* Assigned task: Reproduce, please, only the lines from the first line below to the line containing "Completion - 2", inclusive.

Modification records
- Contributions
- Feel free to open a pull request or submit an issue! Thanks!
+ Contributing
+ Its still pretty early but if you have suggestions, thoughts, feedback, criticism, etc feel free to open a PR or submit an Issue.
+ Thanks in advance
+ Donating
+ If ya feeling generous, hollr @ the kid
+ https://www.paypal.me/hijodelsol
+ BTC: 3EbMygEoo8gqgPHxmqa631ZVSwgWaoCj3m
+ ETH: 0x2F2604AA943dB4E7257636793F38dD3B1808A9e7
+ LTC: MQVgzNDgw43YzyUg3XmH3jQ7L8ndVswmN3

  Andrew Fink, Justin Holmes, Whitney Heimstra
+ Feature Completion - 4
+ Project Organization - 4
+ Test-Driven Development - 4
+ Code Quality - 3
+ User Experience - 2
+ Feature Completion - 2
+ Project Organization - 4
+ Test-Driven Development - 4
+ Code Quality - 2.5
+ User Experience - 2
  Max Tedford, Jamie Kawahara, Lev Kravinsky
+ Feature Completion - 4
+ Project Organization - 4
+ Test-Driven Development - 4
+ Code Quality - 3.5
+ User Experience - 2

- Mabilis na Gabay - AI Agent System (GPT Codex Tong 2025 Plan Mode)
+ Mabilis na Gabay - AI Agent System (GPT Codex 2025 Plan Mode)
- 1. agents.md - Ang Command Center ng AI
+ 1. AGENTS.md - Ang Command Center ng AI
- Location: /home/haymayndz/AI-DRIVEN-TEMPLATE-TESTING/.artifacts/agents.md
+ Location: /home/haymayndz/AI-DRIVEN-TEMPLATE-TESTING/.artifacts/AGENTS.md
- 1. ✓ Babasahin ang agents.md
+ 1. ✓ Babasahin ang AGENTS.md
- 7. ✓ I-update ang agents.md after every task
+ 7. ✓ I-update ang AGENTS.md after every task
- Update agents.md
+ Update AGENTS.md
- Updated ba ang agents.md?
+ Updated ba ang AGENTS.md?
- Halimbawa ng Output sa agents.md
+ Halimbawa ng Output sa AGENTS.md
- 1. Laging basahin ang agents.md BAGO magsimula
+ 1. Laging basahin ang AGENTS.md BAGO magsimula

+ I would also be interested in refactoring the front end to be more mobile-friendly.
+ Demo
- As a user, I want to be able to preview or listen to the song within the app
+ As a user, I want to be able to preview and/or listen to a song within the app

* Finished exercise:
- Contributions
- Feel free to open a pull request or submit an issue! Thanks!
+ Contributing
+ Its still pretty early but if you have suggestions, thoughts, feedback, criticism, etc feel free to open a PR or submit an Issue.
+ Thanks in advance
+ Donating
+ If ya feeling generous, hollr @ the kid
+ https://www.paypal.me/hijodelsol
+ BTC: 3EbMygEoo8gqgPHxmqa631ZVSwgWaoCj3m
+ ETH: 0x2F2604AA943dB4E7257636793F38dD3B1808A9e7
+ LTC: MQVgzNDgw43YzyUg3XmH3jQ7L8ndVswmN3

  Andrew Fink, Justin Holmes, Whitney Heimstra
+ Feature Completion - 4
+ Project Organization - 4
+ Test-Driven Development - 4
+ Code Quality - 3
+ User Experience - 2
+ Feature Completion - 2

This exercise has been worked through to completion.